Previously, global information came from the Stackage snapshots.

But both because of the "possibly incorrect" reason, and because it

would be a royal pain to define all of the global packages in each

custom snapshot file, Stack now does something different:

• When you use stack init or stack new (which implicitly calls stack init), Stack will rely on global hints present in a snapshot as a good guess about which packages GHC provides.

• When you're ready to start building your code against a specific GHC version, Stack will query GHC's global database.

Choosing between stack.yaml and custom snapshot

You may be conflicted about whether you should add extra

dependencies into a stack.yaml file (as you've probably done until

now) or define a custom snapshot. My answers may change over time

with experience, but here are some good guesses:

• If you're making lots of rapid iterations over the dependencies

  (e.g., testing five different versions of a package), use

  extra-deps. You will avoid Stack having to create separate snapshot

  databases and do a bunch of "copying precompiled package"

  stuff.

• If you're using the same modified sets in many projects, use a custom snapshot

• If you're changing a package deep in the dependency hierarchy (like mtl or stm), make a custom snapshot

  to try and save work (though I'm not sure if my logic is sound

  here)

Things we've lost

Besides the potential for some kind of breaking change in behavior to have crept in (NOTE please help me by testing

against your projects!), the only lost features I'm aware of

are:

• The custom snapshot configuration has changed significantly.

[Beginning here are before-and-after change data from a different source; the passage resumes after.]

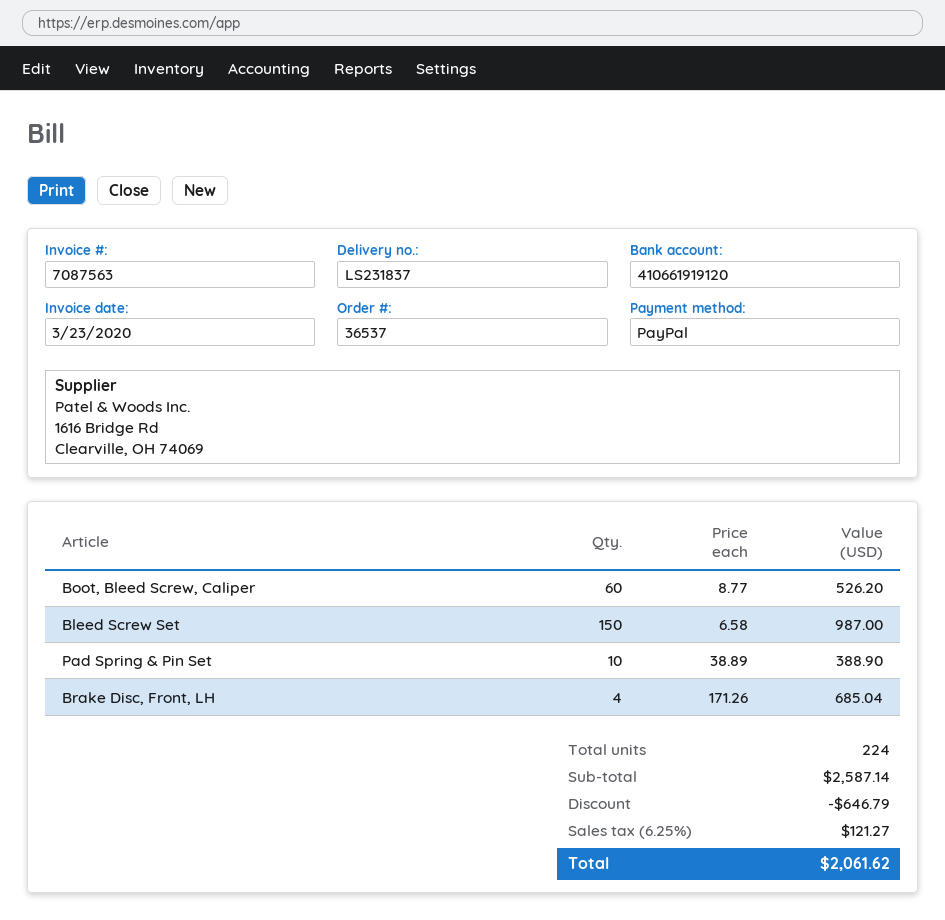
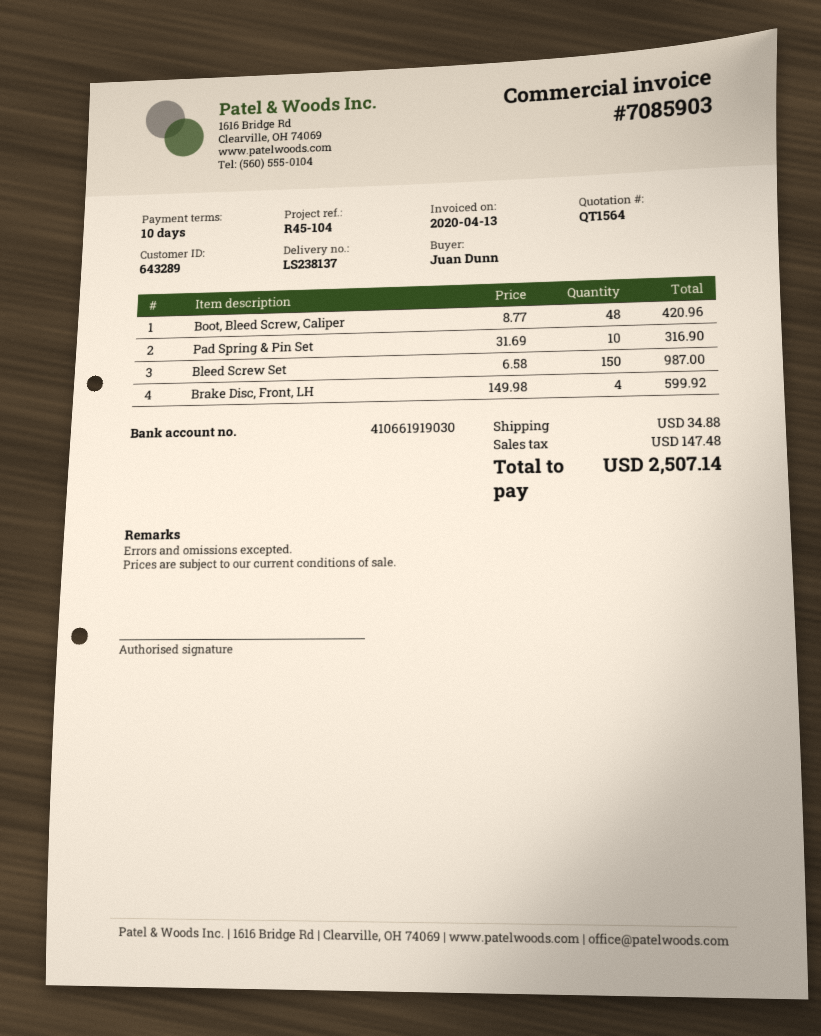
delivery note number: LS231837 -> LS238137
invoice number: 7087563 -> 7085903
invoice date: 2020-03-23 -> 2020-04-13
bank account: 410661919120 -> 410661919030
Boot, Bleed Screw, Caliper: 60 x 8.77 = 526.20 -> 48 x 8.77 = 420.96
Pad Spring & Pin Set: 10 x 38.89 = 388.90 -> 10 x 31.69 = 316.90
Brake Disc, Front, LH: 4 x 171.26 = 685.04 -> 4 x 149.98 = 599.92
discount: 646.79 -> none
shipping: none -> 34.88
tax: 121.27 -> 147.48
total: 2061.62 -> 2507.14

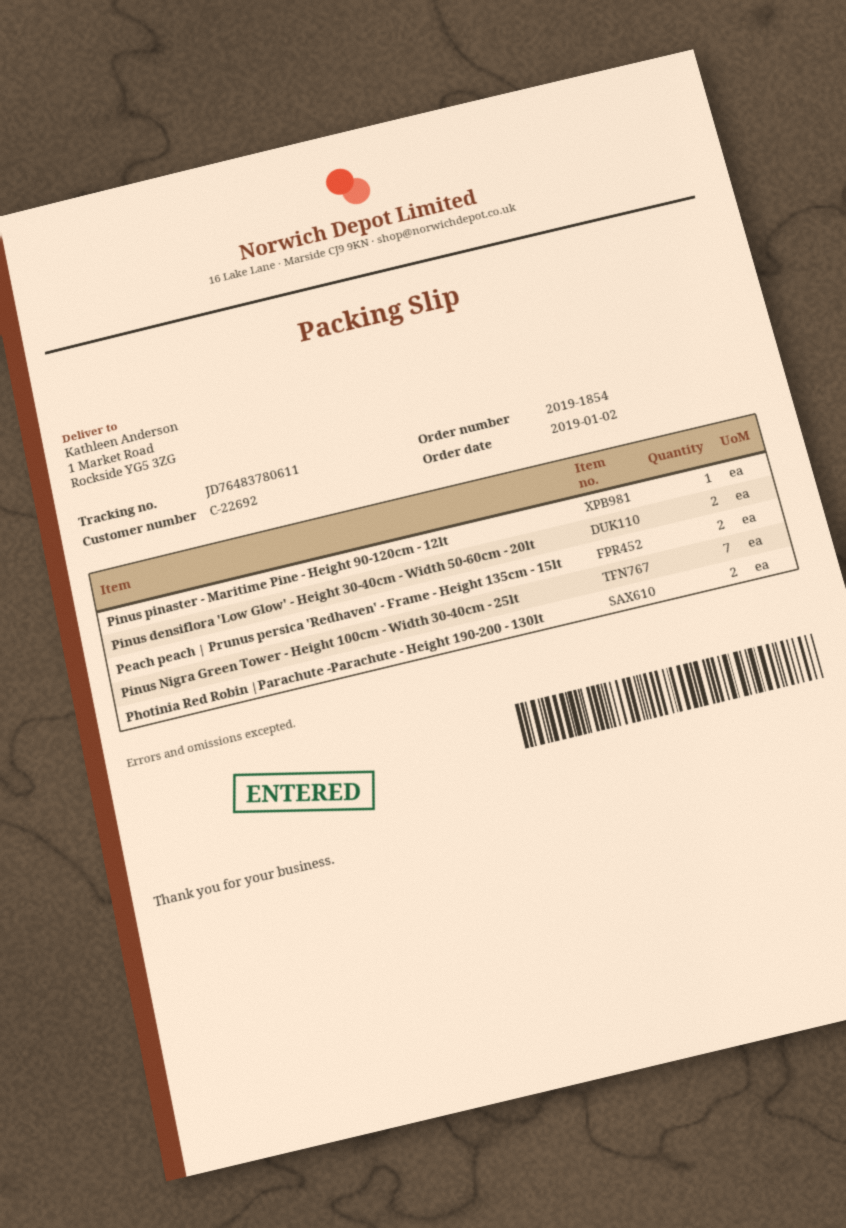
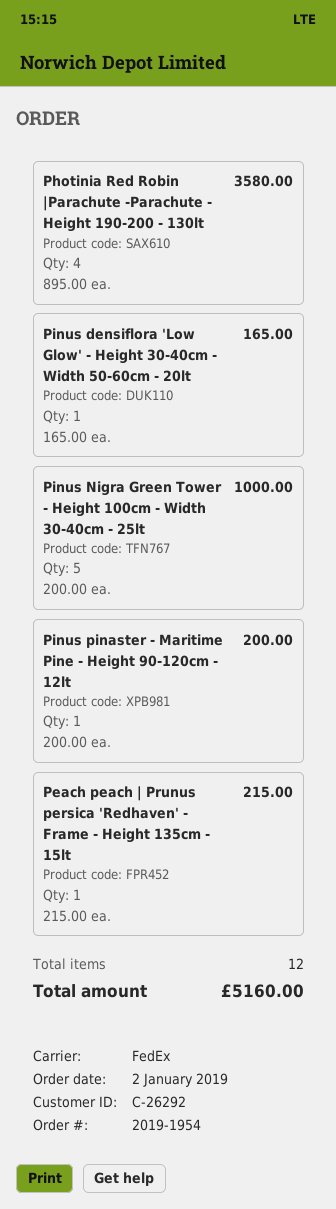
order number: 2019-1854 -> 2019-1954
customer number: C-22692 -> C-26292
Pinus densiflora 'Low Glow' - Height 30-40cm - Width 50-60cm - 20lt: 2 -> 1
Peach peach | Prunus persica 'Redhaven' - Frame - Height 135cm - 15lt: 2 -> 1
Pinus Nigra Green Tower - Height 100cm - Width 30-40cm - 25lt: 7 -> 5
Photinia Red Robin |Parachute -Parachute - Height 190-200 - 130lt: 2 -> 4

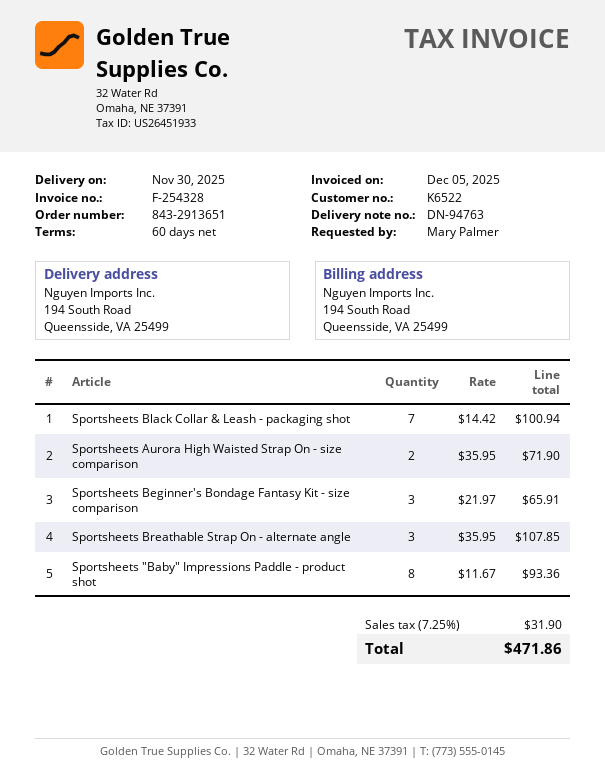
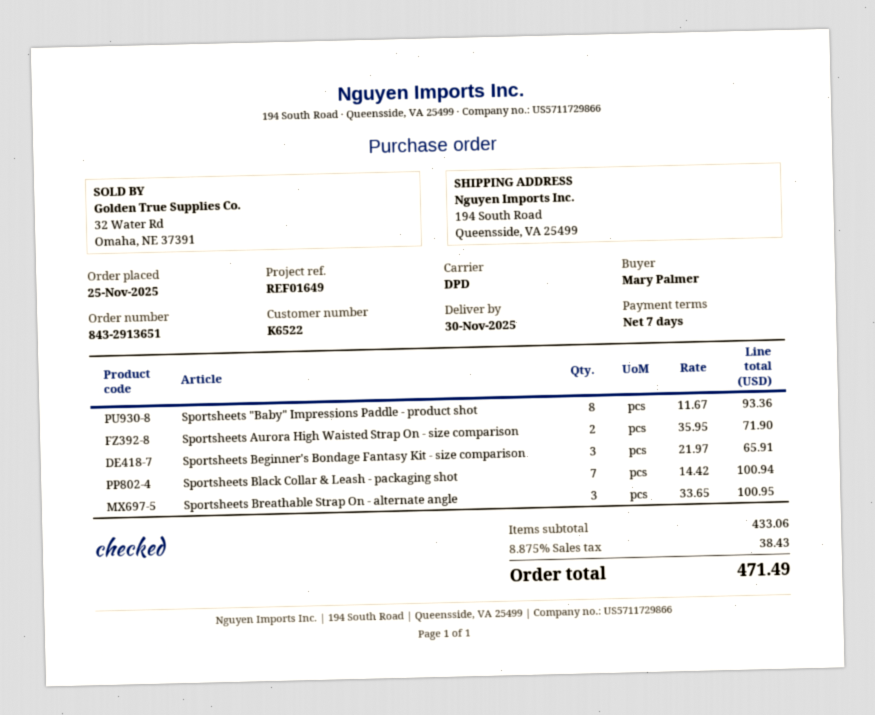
payment terms: 60 days -> 7 days
Sportsheets Breathable Strap On - alternate angle: 3 x 35.95 = 107.85 -> 3 x 33.65 = 100.95
tax: 7.25% = 31.90 -> 8.875% = 38.43
total: 471.86 -> 471.49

  Since very few people are using it, and it was always an

  experimental feature, this is probably an acceptable

  trade-off.

• We no longer have support for subdirs on tarballs and index

  packages. This is because the feature just doesn't make sense, and

  was only accidentally present. (We do have support for

  filepath locations, which is equally silly, but was also trivial to

  add support for and made one of the integration tests happy.)

Future changes

Here's my biggest feature for consideration: making the project packages only support filepaths. I can think of no logical

case where we'd want to support HTTP(S) or Git repos as "project

packages" (meaning things that run tests, for instance). In my

ideal world:

• The packages key would accept a list of filepaths

• The extra-deps key would accept exactly what it does now

• Everyone could transition from their current extra-dep: true syntax over the next few versions before we remove the old support

I'm not normally in favor of breaking backwards compatibility in

Stack, but miscategorized extra deps has resulted in much

confusion, so I'd be happy to see it go, even if it requires

rewriting stack.yaml files over time.